**Problem to work on**
From the line with "q_0.75, 2021-05: none -> 150" to the last line of the data below, repeat every line exactly and add nothing.

Saved data entries:
▬▬▬

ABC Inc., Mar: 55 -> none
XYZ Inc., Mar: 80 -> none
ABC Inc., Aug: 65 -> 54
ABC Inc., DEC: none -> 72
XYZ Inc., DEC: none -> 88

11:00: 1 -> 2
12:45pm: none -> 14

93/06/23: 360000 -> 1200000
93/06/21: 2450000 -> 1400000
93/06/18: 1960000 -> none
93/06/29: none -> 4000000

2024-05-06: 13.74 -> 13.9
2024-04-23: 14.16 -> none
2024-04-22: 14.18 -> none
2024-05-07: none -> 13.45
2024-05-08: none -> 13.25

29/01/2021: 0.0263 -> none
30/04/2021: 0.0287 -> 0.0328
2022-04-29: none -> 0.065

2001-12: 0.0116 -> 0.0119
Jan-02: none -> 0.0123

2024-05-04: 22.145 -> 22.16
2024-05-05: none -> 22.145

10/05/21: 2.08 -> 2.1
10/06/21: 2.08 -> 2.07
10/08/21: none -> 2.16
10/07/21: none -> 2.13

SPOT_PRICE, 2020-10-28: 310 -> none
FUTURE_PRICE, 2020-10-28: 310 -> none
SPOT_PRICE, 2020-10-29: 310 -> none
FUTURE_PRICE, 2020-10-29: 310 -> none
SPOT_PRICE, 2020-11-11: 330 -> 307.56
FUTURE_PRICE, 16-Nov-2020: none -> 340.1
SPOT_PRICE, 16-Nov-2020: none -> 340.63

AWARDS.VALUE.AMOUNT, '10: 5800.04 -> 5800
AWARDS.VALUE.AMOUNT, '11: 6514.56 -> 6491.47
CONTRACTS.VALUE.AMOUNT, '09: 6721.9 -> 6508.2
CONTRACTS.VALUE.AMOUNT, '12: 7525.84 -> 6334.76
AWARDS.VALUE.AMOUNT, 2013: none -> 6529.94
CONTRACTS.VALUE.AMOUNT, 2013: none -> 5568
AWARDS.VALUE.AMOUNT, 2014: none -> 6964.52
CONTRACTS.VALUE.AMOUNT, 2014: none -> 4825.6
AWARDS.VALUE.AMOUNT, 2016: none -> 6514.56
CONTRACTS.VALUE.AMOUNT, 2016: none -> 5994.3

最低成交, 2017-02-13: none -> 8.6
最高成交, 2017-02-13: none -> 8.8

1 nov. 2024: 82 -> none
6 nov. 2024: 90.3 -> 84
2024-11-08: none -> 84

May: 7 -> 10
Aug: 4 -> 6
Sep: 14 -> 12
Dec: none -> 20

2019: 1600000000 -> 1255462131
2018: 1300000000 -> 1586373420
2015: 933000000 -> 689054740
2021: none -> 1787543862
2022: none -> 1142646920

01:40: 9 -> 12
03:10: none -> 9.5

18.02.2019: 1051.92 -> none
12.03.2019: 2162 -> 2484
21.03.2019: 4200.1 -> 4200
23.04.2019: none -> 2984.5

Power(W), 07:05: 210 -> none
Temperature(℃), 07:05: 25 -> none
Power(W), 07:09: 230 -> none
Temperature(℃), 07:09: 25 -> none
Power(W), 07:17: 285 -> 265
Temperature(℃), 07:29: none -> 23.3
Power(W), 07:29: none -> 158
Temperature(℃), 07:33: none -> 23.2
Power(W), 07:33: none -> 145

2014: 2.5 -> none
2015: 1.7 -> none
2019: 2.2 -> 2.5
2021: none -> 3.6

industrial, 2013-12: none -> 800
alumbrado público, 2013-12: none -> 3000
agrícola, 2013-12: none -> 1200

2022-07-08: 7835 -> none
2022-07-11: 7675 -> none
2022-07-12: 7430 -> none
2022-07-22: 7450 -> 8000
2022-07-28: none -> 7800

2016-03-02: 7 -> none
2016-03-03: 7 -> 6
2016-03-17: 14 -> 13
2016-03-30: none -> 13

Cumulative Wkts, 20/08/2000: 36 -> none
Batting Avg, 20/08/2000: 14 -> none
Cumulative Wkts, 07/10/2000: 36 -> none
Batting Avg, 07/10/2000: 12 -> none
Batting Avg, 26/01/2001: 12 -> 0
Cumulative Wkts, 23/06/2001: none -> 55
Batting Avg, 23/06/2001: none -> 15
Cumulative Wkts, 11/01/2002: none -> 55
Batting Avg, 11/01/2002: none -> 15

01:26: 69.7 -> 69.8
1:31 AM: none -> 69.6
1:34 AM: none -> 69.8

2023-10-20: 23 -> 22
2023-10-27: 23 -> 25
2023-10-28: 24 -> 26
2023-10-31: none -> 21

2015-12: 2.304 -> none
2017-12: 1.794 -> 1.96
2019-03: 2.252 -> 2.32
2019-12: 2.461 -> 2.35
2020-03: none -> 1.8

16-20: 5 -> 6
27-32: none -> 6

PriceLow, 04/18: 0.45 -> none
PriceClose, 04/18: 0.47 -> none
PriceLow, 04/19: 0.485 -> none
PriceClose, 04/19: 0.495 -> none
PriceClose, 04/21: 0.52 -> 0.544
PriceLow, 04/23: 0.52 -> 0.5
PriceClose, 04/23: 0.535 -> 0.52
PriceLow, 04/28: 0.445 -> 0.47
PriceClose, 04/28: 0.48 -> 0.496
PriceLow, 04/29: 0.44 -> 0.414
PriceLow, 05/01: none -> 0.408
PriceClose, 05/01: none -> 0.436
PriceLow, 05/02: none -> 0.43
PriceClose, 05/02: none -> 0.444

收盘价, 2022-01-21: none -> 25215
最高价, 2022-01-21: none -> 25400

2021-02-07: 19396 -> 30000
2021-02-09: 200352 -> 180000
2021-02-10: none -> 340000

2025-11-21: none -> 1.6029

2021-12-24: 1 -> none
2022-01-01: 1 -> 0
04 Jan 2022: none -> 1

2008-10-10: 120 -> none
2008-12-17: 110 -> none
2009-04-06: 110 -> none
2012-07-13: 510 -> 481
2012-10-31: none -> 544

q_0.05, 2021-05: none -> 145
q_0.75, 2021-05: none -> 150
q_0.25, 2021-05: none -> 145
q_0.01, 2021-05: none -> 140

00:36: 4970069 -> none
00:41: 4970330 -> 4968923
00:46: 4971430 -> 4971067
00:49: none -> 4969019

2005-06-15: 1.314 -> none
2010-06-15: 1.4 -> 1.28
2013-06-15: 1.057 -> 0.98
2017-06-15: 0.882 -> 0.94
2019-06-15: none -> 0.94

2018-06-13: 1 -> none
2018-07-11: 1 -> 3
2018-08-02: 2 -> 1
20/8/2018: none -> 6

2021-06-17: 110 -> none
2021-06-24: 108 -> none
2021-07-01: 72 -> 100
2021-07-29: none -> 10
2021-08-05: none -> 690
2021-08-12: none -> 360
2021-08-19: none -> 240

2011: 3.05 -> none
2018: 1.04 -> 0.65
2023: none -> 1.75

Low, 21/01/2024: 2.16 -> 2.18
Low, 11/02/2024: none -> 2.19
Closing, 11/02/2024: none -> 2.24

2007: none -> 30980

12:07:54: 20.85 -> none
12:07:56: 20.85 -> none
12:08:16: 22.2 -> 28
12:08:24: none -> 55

▬▬▬

**Written answer**
q_0.75, 2021-05: none -> 150
q_0.25, 2021-05: none -> 145
q_0.01, 2021-05: none -> 140

00:36: 4970069 -> none
00:41: 4970330 -> 4968923
00:46: 4971430 -> 4971067
00:49: none -> 4969019

2005-06-15: 1.314 -> none
2010-06-15: 1.4 -> 1.28
2013-06-15: 1.057 -> 0.98
2017-06-15: 0.882 -> 0.94
2019-06-15: none -> 0.94

2018-06-13: 1 -> none
2018-07-11: 1 -> 3
2018-08-02: 2 -> 1
20/8/2018: none -> 6

2021-06-17: 110 -> none
2021-06-24: 108 -> none
2021-07-01: 72 -> 100
2021-07-29: none -> 10
2021-08-05: none -> 690
2021-08-12: none -> 360
2021-08-19: none -> 240

2011: 3.05 -> none
2018: 1.04 -> 0.65
2023: none -> 1.75

Low, 21/01/2024: 2.16 -> 2.18
Low, 11/02/2024: none -> 2.19
Closing, 11/02/2024: none -> 2.24

2007: none -> 30980

12:07:54: 20.85 -> none
12:07:56: 20.85 -> none
12:08:16: 22.2 -> 28
12:08:24: none -> 55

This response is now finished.